An inside-the-mind peek at AlphaStar’s defeat of one of the best human players of StarCraft II. Are Ninja’s days numbered?

Despite all this progress, your day-to-day attempts to interact with Siri, Alexa, or Cortana often result in forehead-smacking frustration. There’s this classic:

Image for post
Image for post

Several iOS versions later, you’ll still get results like:

Image for post
Image for post
You: “When is black Friday?” Siri: “It will happen Thursday.”

If you harbor any doubt that it’s maybe just you and the way you’re phrasing questions, the existence of an entire subreddit should clear up the fact that an AI may be able to beat you at chess, but it can’t yet map its way to your daughter’s ballet recital.

Jonathan Mugan of DeepGrammar spoke at Data Day Texas today about the history and current state of attempts to move natural language processing forward into a more generalized AI that can answer questions a four-year-old can, like: “why can you pull a wagon with a string, but not push it?”

Image for post
Image for post
Jonathan Mugan

I enjoyed Jonathan’s talk because it threw historical illumination upon some of my graduate work and because it raised questions about what we mean we talk about the goal of getting AI to “understand language.” Here’s a Medium-sized summary of his talk suffixed with a keen observation of the history of the field he offered during Q&A. (Any errors are mine, and corrections are welcome.)

Historically, the NLP quest for understanding, he noted, has moved along two paths: symbolic and sub-symbolic.

Image for post
Image for post

The symbolic path transposes words into symbols and attempts to map relationships between those symbols. In its earliest phase, this approach chopped up all the words of a book into tokens and threw them into a bag (like a salad), shook them up into vectors to perform calculations based on their frequency, and, if feeling creative, seasoned them from lists of external meanings representing sentiment.

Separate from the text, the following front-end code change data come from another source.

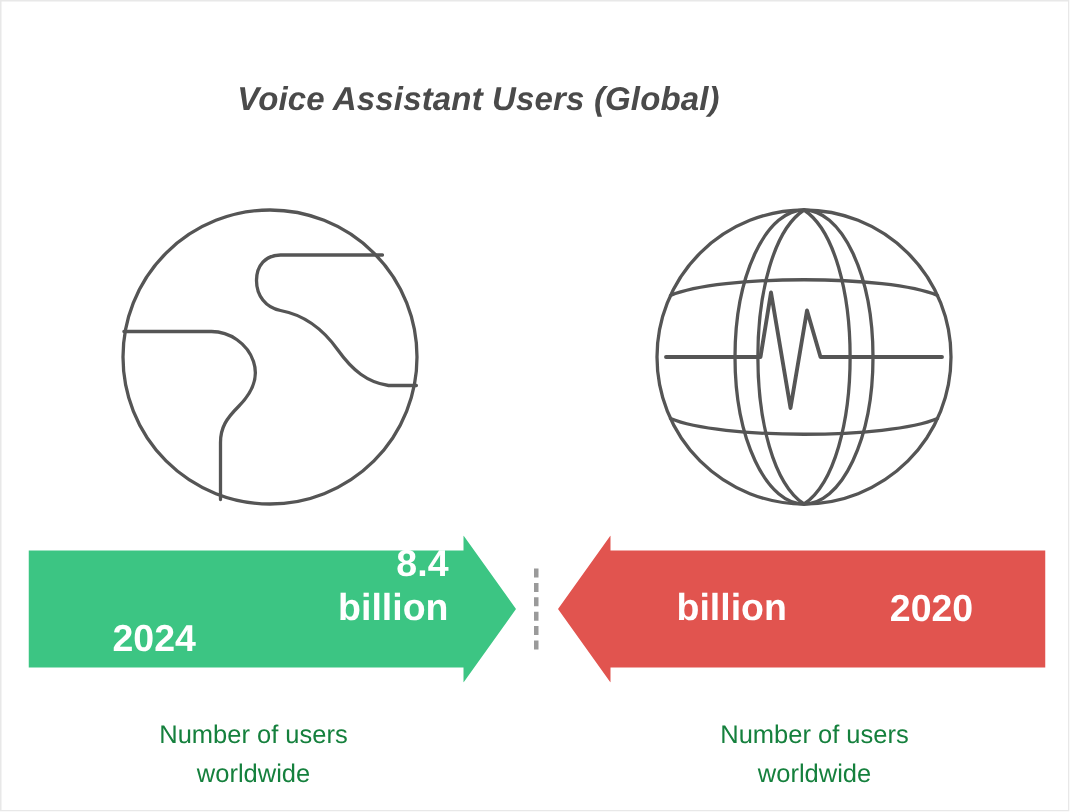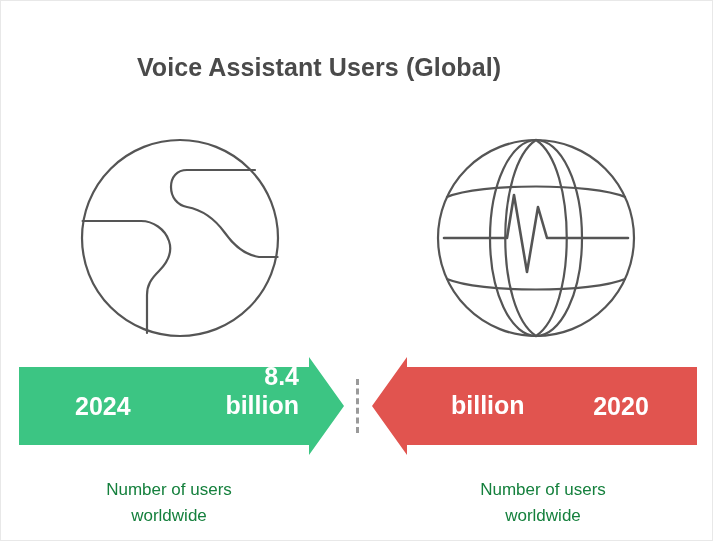--- a/index.html
+++ b/index.html
@@ -27,10 +27,11 @@
     top: 52px;
     width: 636px;
     text-align: center;
-    font-size: 25px;
+    font-size: 22px;
     font-weight: bold;
     color: #4a4a4a;
     letter-spacing: 0.1px;
+    font-style: italic;
   }
 
   

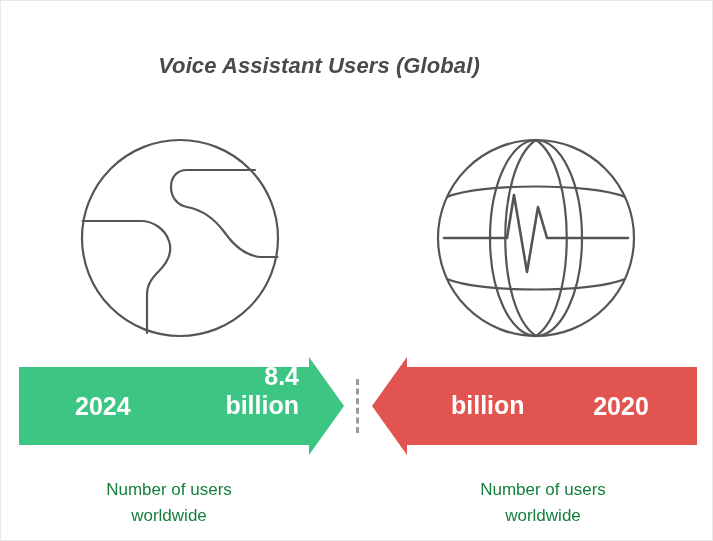--- a/index.html
+++ b/index.html
@@ -195,7 +195,7 @@
     </div>
   </div>
 
-  <div class="arrow-text year lt-year" style="top:356px;">2024</div>
+  <div class="arrow-text year lt-year" style="top:376px;">2024</div>
   <div class="arrow-text value lt-value" style="top:341px;">
     <span>8.4</span>
     <span>billion</span>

Following it were attempts at manual representations, which struck me as the left brain’s Spock-like hunger to know the right entirely on its own terms. The meaning and relationships of words should be able to be buttoned-down into a comprehensive taxonomy of parts and wholes, parents and children. This was the fecund Age of Ontology, bringing forth the ambitious Semantic Web, WordNet (where I did some work), FrameNet, ConceptNet, the pragmatic Wikipedia-based YAGO (Yet Another Great Ontology), SUMO (Suggested Upper Merged Ontology), and image schemas.

Image for post
Image for post
Semantic Web Layer Cake Spaghetti Monster. This’ll make sense out of language!

Taking a step toward simplicity, the world models approach understood that people communicate from the basis of an assumed base model of the world, and only bubble up pertinent changes in state when needed. So the focus turned to creating those models and the dimensions of their changes: probabilistic, relational, concurrent, temporal.

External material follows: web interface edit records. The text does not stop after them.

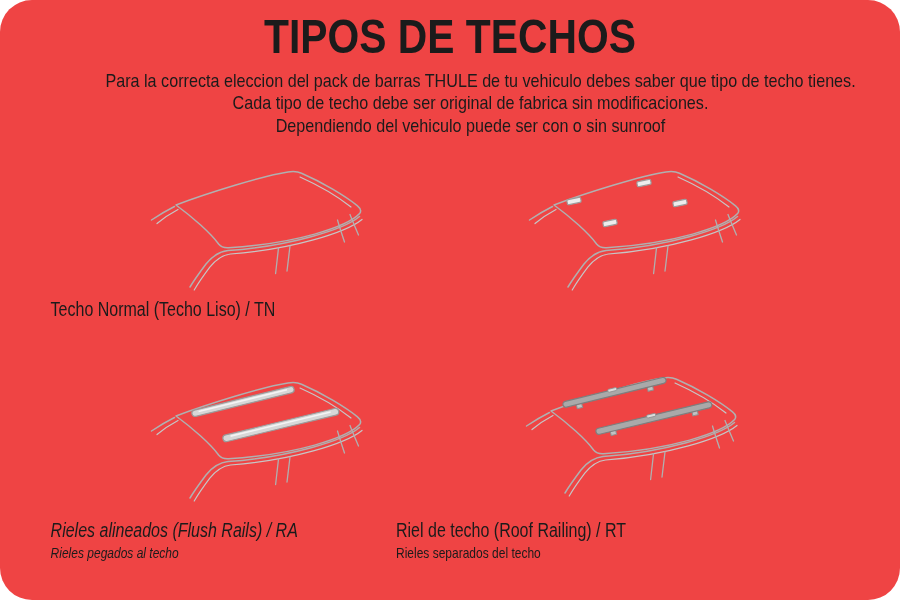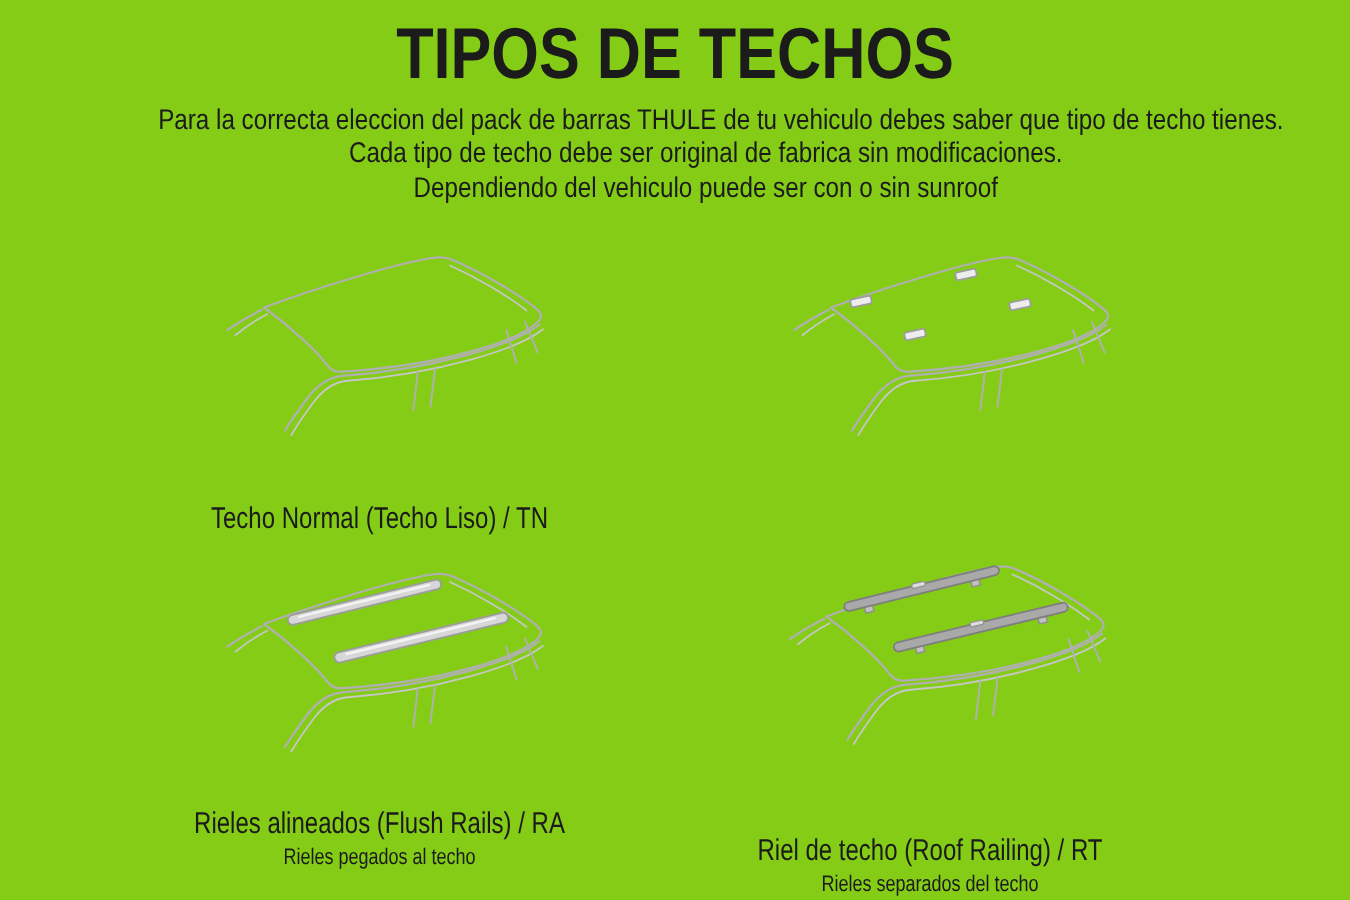--- a/index.html
+++ b/index.html
@@ -18,7 +18,8 @@
   .page {
     position: absolute;
     inset: 0;
-    background: #84cc16;
+    background: #ef4444;
+    border-radius: 32px;
   }
   .page-title {
     position: absolute;

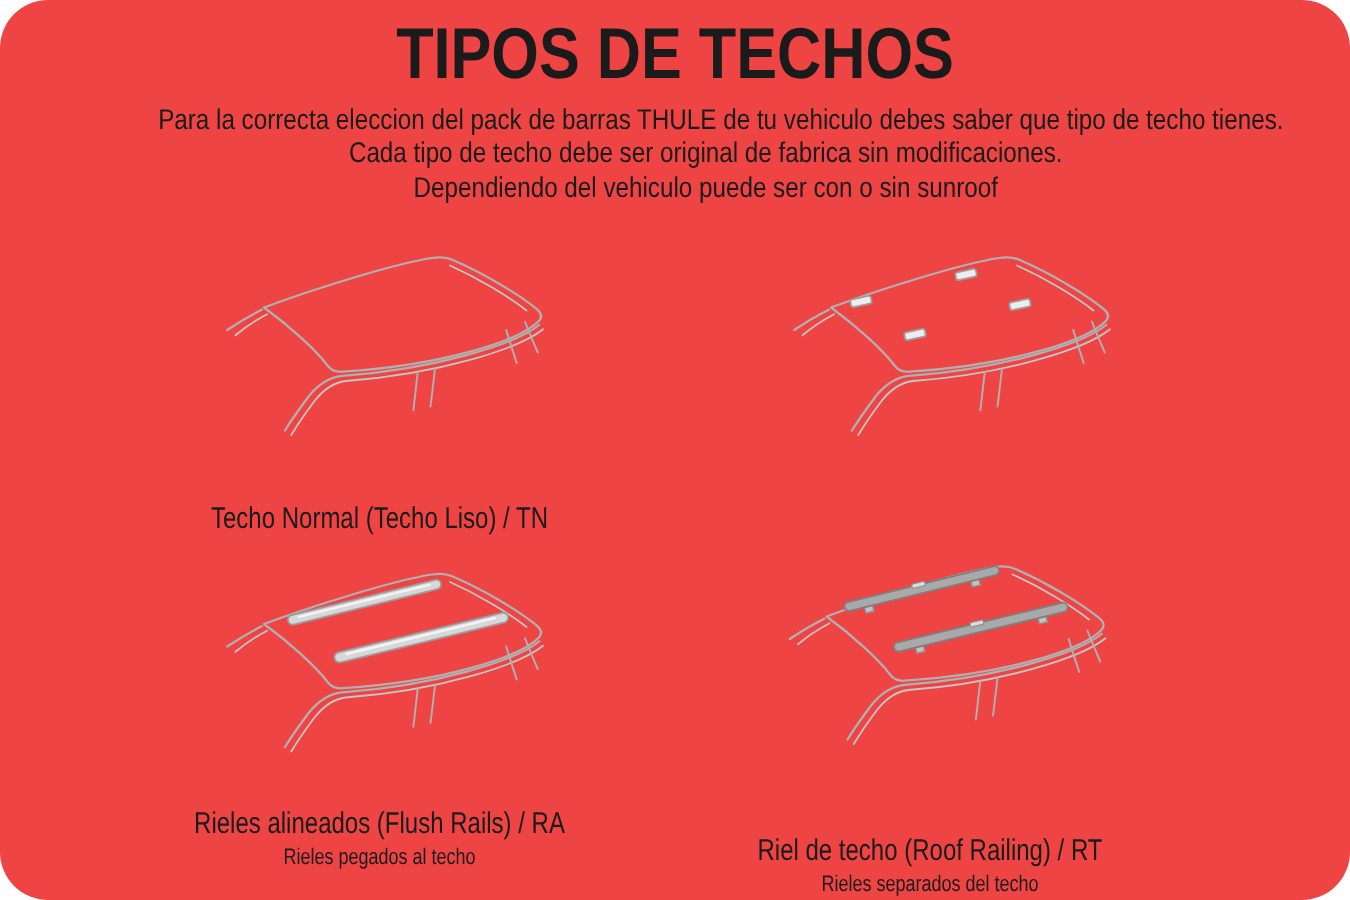--- a/index.html
+++ b/index.html
@@ -69,8 +69,6 @@
   .labels {
     position: absolute;
     left: 0; right: 0;
-    text-align: center;
-    margin-top: 37px;
   }
   #card-tn .labels { top: 140px; }
   #card-pf .labels { top: 140px; }

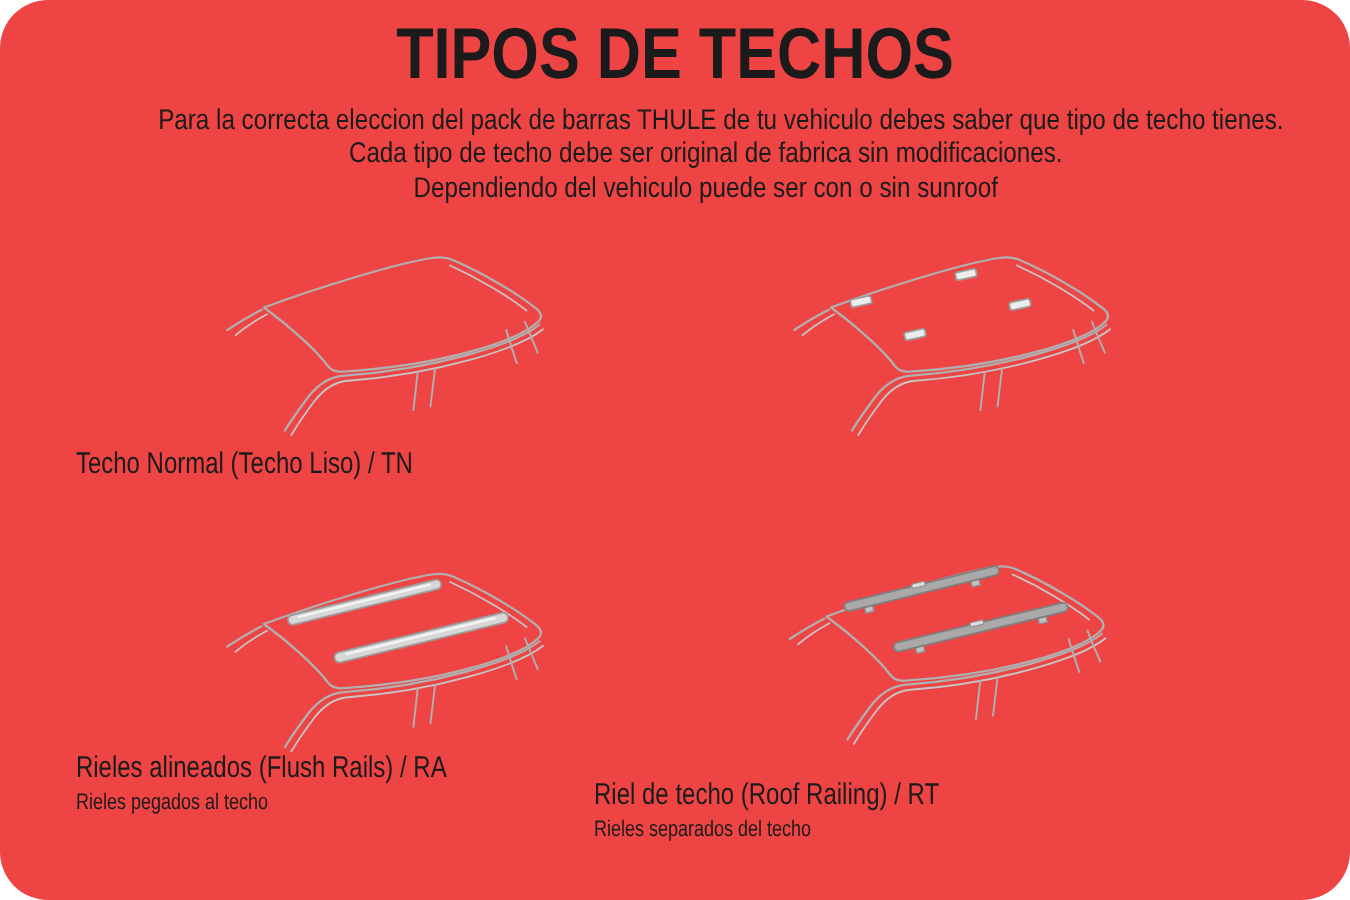--- a/index.html
+++ b/index.html
@@ -72,7 +72,7 @@
   }
   #card-tn .labels { top: 140px; }
   #card-pf .labels { top: 140px; }
-  #card-ra .labels { top: 132px; }
+  #card-ra .labels { top: 150px; font-style: italic; }
   #card-rt .labels { top: 155px; }
   .label-main {
     font-size: 20px;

Having put world models through their paces, the field then enhanced them with merge representation. A word alone could denote thick representations of ideas like coverage (“a roof covers the house”) but then be supplemented with inferences from the world to answer questions like “why does it only rain outside?”, leveraging world models about how rain falls and the functional boundaries of “outside”).

Image for post
Image for post
A representation like “chicken” can be supplemented with meaning inferred from the broader world model about what birds are like, how farms operate, or how to compliment waffles.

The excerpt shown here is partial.